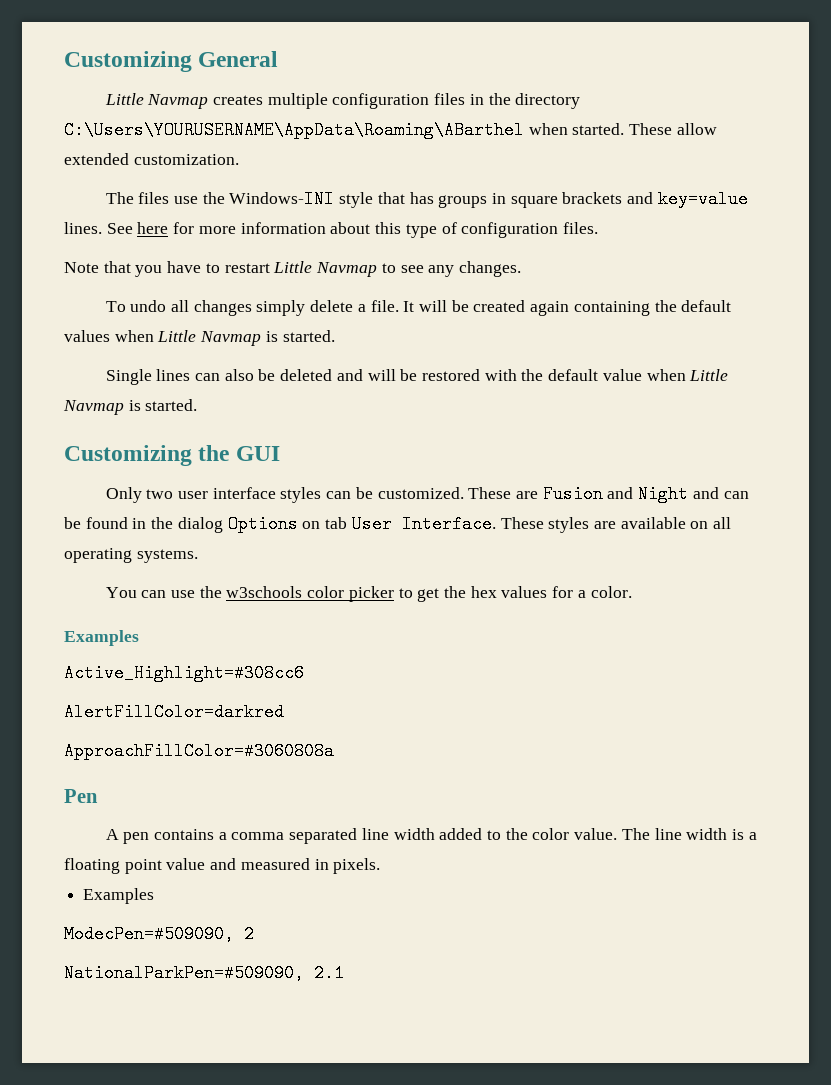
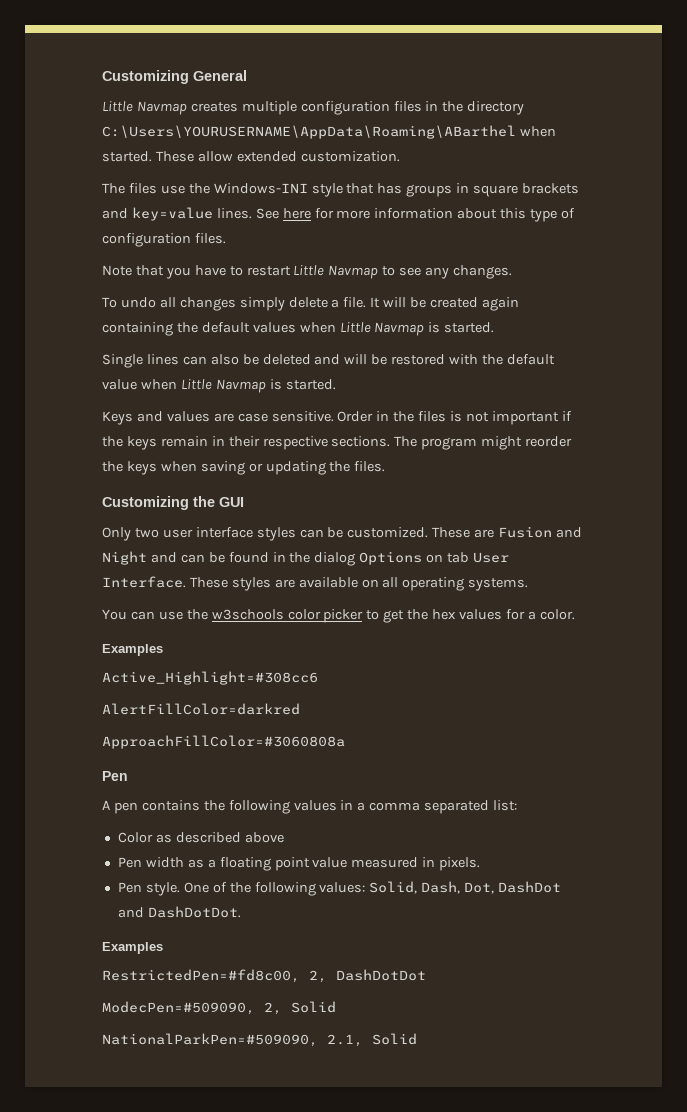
+ Keys and values are case sensitive. Order in the files is not important if the keys remain in their respective sections. The program might reorder the keys when saving or updating the files.
- A pen contains a comma separated line width added to the color value. The line width is a floating point value and measured in pixels.
+ A pen contains the following values in a comma separated list:
+ Color as described above
+ Pen width as a floating point value measured in pixels.
+ Pen style. One of the following values: Solid, Dash, Dot, DashDot and DashDotDot.
  Examples
+ RestrictedPen=#fd8c00, 2, DashDotDot
- ModecPen=#509090, 2
+ ModecPen=#509090, 2, Solid
- NationalParkPen=#509090, 2.1
+ NationalParkPen=#509090, 2.1, Solid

→ **The problem**: After locating the line that contains "ModecPen=#509090, 2, Solid", print that line and every one after it through the last line of the listing, exactly.

→ **Task output**:
+ ModecPen=#509090, 2, Solid
- NationalParkPen=#509090, 2.1
+ NationalParkPen=#509090, 2.1, Solid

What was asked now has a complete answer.